There's no denying the content of Euphoria is not appropriate for young viewers. Parents, take note - it makes the likes of Riverdale and Gossip Girl look like Play School. But Euphoria doesn't depict anything that you don't see in shows like The Wire (crime, drug use, profanity) or Game of Thrones (sex, nudity), both highly acclaimed and widely celebrated series. Also shows you wouldn't necessarily want your 14-year-old kid to watch.
Of course, the difference is that Euphoria features more teenage characters than either series and is set mostly in high school. (One other difference: while full-frontal nudity was de rigueur in GoT, Euphoria evens the playing field with its headline-grabbing scenes featuring male genitalia.)
So is it a problem that we're seeing things that would be more or less acceptable in an adult drama in a "teen" drama? Whether you like to admit it or not, teenagers have sex, take drugs, swear, commit crimes, watch pornography and drink alcohol. So in that sense, Euphoria isn't necessarily showing anything that doesn't already happen.
And for the most part, the series does not glamorise those behaviours. Rue suffered a near-fatal drug overdose, and we see the impact of that on her family, particularly her younger sister, Gia (Storm Reid), who discovered Rue covered in vomit, lying on the floor. The fact that Rue, now out of rehab, cannot shake her addictions is a character flaw, portrayed credibly by Zendaya. We're rooting for her, and have empathy with her struggle, but what she's doing is not cool.
The sex scenes also often come with built-in consequences. Have sex at a house party with someone you barely know and a video of the encounter might just end up online. Try to antagonise your pumped up jock of an ex boyfriend, who has anger management issues, by having sex with someone else in a swimming pool in front of a crowd on onlookers and chances are he's going to take it out on someone.
The characters in Euphoria are mostly making horrible decisions as they explore their sexuality and experiment with various substances. It's too early to tell yet whether they are going to learn from their experiences - and not in an after-school special kind of way; it's certainly not that kind of show. But if there is character growth and development down the line, then perhaps the journey to get there will be justified.

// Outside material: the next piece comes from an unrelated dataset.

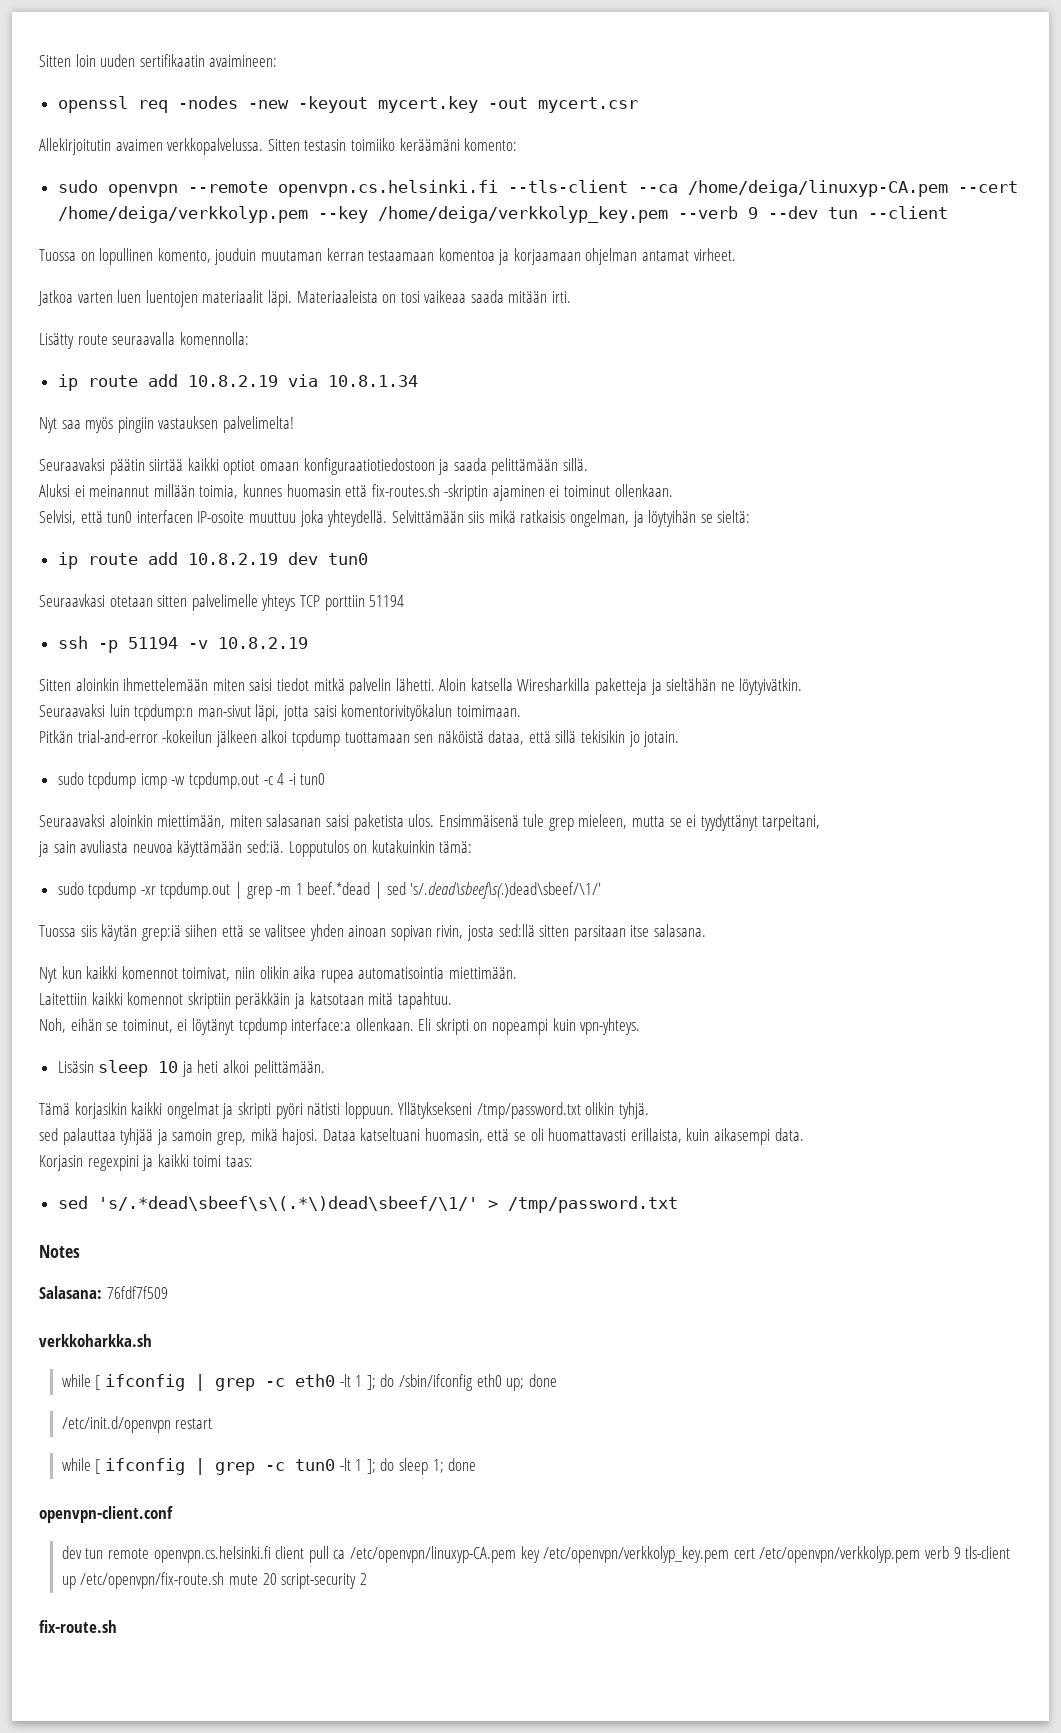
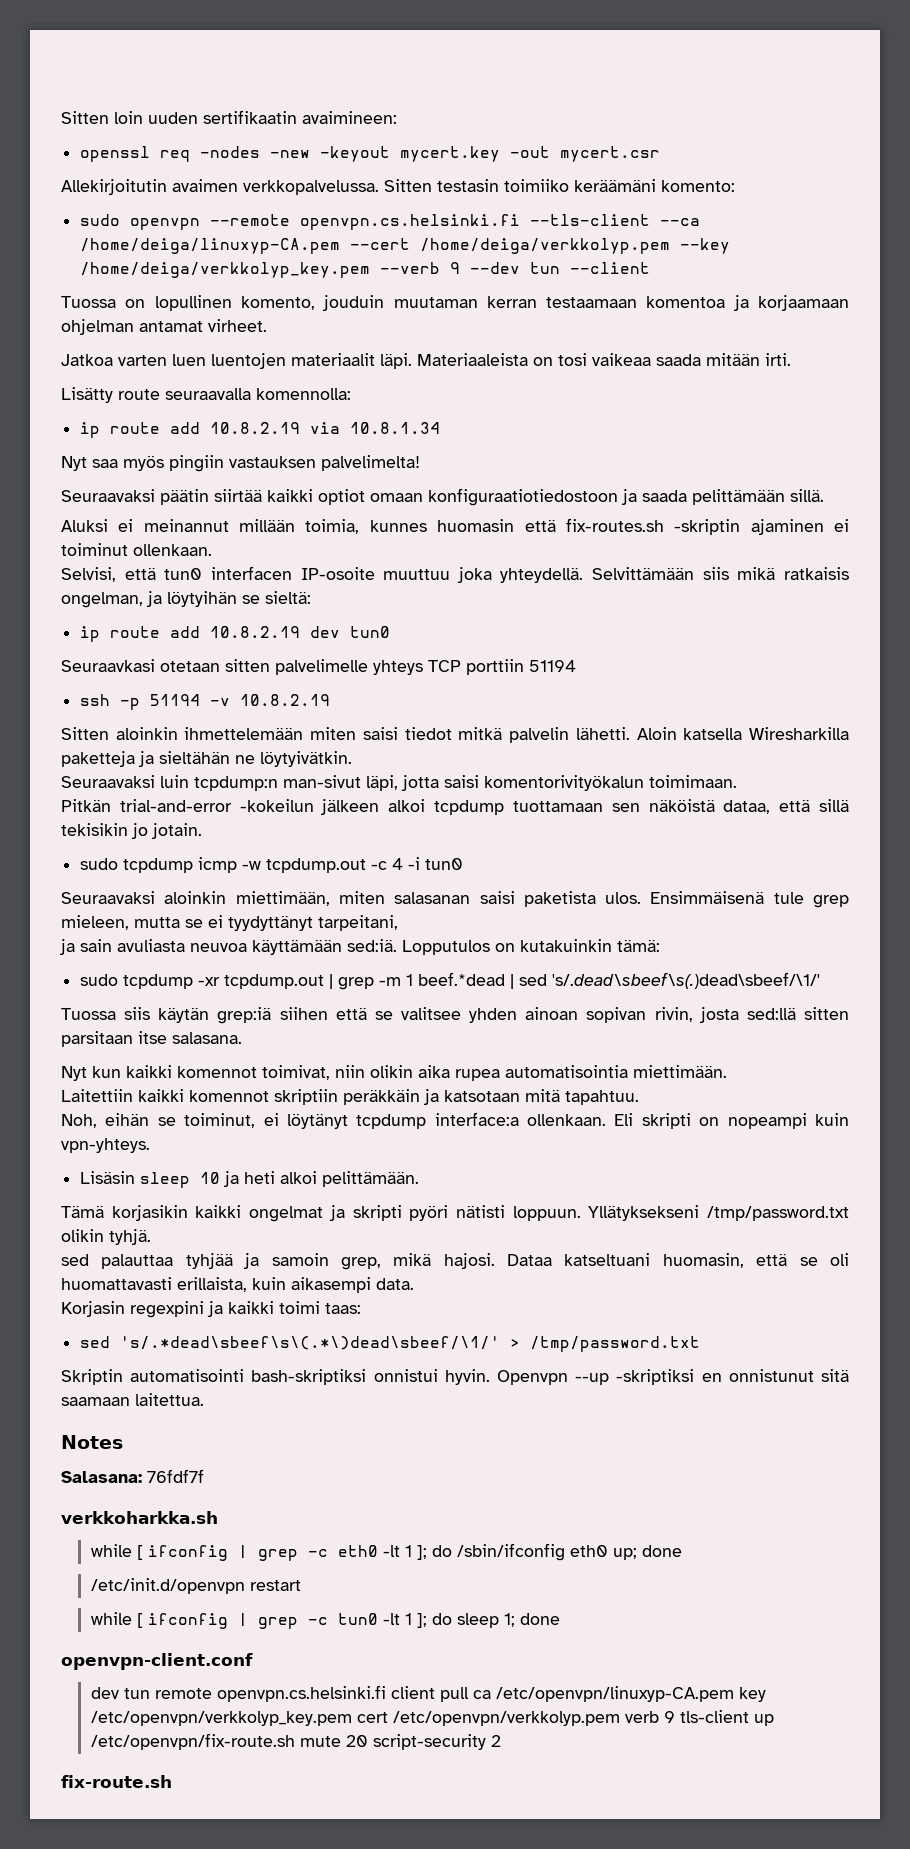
(678, 1204) none -> [61,1369,850,1385] [61,1393,204,1406] // Skriptin automatisointi bash-skriptiksi onnistui hyvin. Openvpn --up -skriptiksi en onnistunut sitä saamaan laitettua.
[106,1286,168,1299] 76fdf7f509 -> [147,1469,204,1483] 76fdf7f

Does Euphoria deserve the controversy? Yes, it's a controversial, envelope-pushing show that grapples with important issues about teenage life and the influences that shape them - one sex scene involves a high school student copying the types of behaviour he's seen in pornography because no one has ever taught him any differently.
And it's a series that concerned parents should ensure they watch before their children so they can make an informed judgement about it. It is also well acted, slickly produced and thoughtfully scripted. So controversial, yes. Bad? No.